Exercise instructions:
Repeat the listing below verbatim, without its images.

(Beginning of Data supplied)

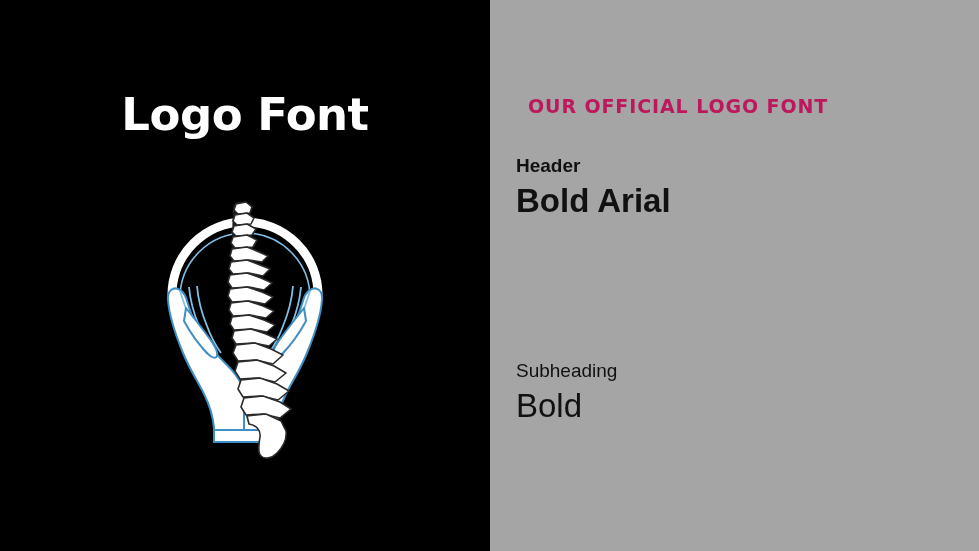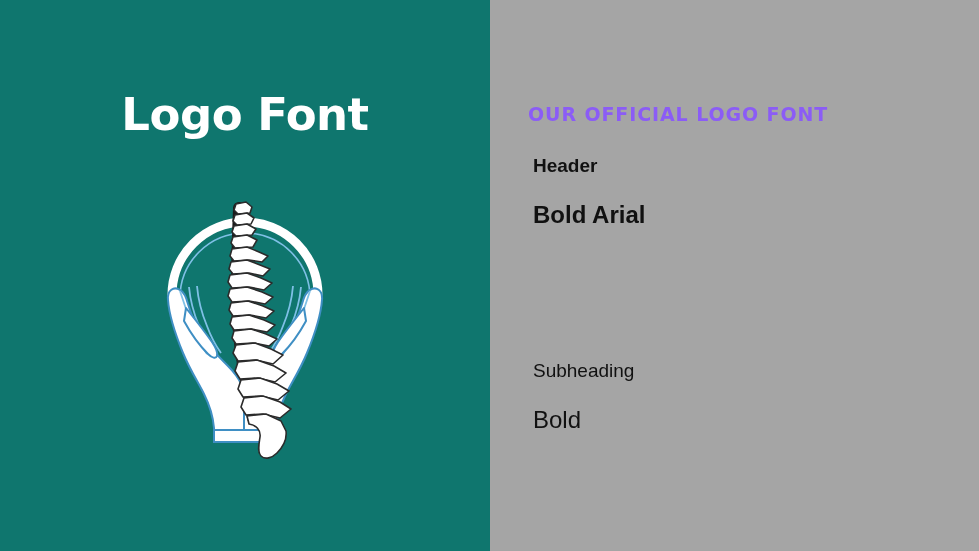--- a/index.html
+++ b/index.html
@@ -22,7 +22,7 @@
     top: 0;
     width: 490px;
     height: 551px;
-    background: #0f766e;
+    background: #000000;
   }
   .panel-right {
     position: absolute;

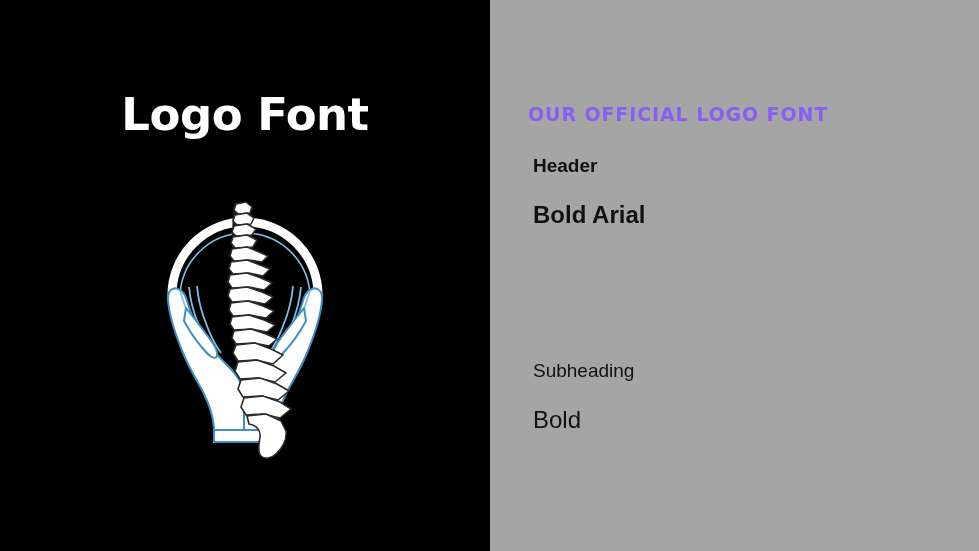--- a/index.html
+++ b/index.html
@@ -66,8 +66,8 @@
   .eyebrow {
     position: absolute;
     left: 528px;
-    top: 101px;
-    color: #8b5cf6;
+    top: 93px;
+    color: #be185d;
     font-family: "DejaVu Sans", sans-serif;
     font-size: 19px;
     font-weight: bold;

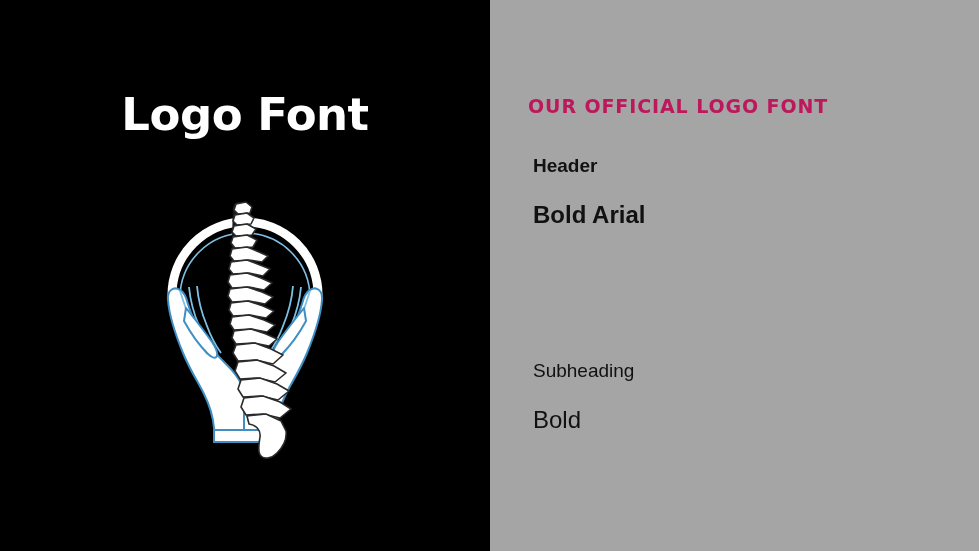--- a/index.html
+++ b/index.html
@@ -78,7 +78,7 @@
 
   .spec-block {
     position: absolute;
-    left: 533px;
+    left: 516px;
   }
   .spec-header  { top: 153px; }
   .spec-sub     { top: 322px; }

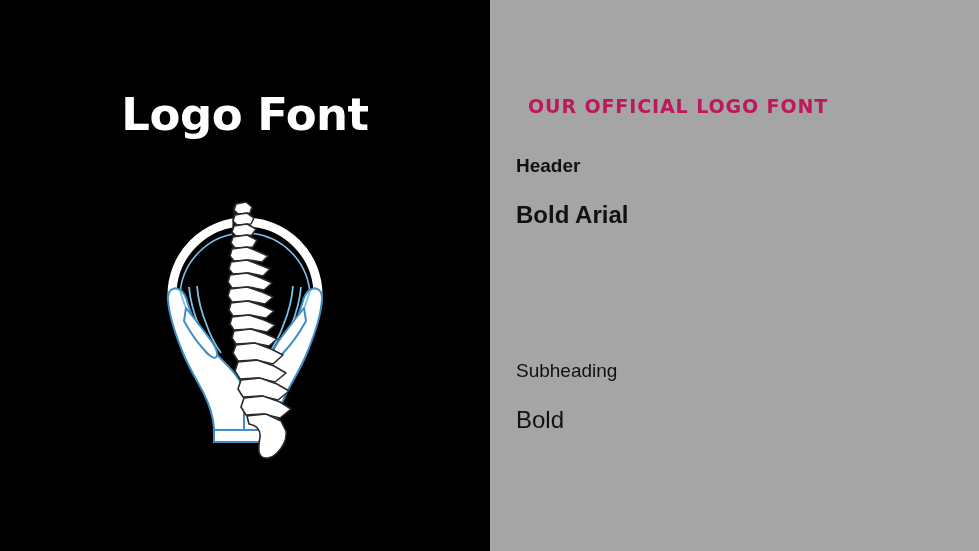--- a/index.html
+++ b/index.html
@@ -97,11 +97,11 @@
   .spec-sample {
     color: #111111;
     font-family: "Liberation Sans", sans-serif;
-    font-size: 24px;
+    font-size: 33px;
     font-weight: bold;
     line-height: 44px;
     white-space: nowrap;
-    margin: 14px 0 0 0;
+    margin: 0 0 0 0;
   }
   .spec-sample.regular { font-weight: normal; }
 </style>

(End of Data supplied)

Answer to this task:
--- a/index.html
+++ b/index.html
@@ -22,7 +22,7 @@
     top: 0;
     width: 490px;
     height: 551px;
-    background: #0f766e;
+    background: #000000;
   }
   .panel-right {
     position: absolute;

--- a/index.html
+++ b/index.html
@@ -66,8 +66,8 @@
   .eyebrow {
     position: absolute;
     left: 528px;
-    top: 101px;
-    color: #8b5cf6;
+    top: 93px;
+    color: #be185d;
     font-family: "DejaVu Sans", sans-serif;
     font-size: 19px;
     font-weight: bold;

--- a/index.html
+++ b/index.html
@@ -78,7 +78,7 @@
 
   .spec-block {
     position: absolute;
-    left: 533px;
+    left: 516px;
   }
   .spec-header  { top: 153px; }
   .spec-sub     { top: 322px; }

--- a/index.html
+++ b/index.html
@@ -97,11 +97,11 @@
   .spec-sample {
     color: #111111;
     font-family: "Liberation Sans", sans-serif;
-    font-size: 24px;
+    font-size: 33px;
     font-weight: bold;
     line-height: 44px;
     white-space: nowrap;
-    margin: 14px 0 0 0;
+    margin: 0 0 0 0;
   }
   .spec-sample.regular { font-weight: normal; }
 </style>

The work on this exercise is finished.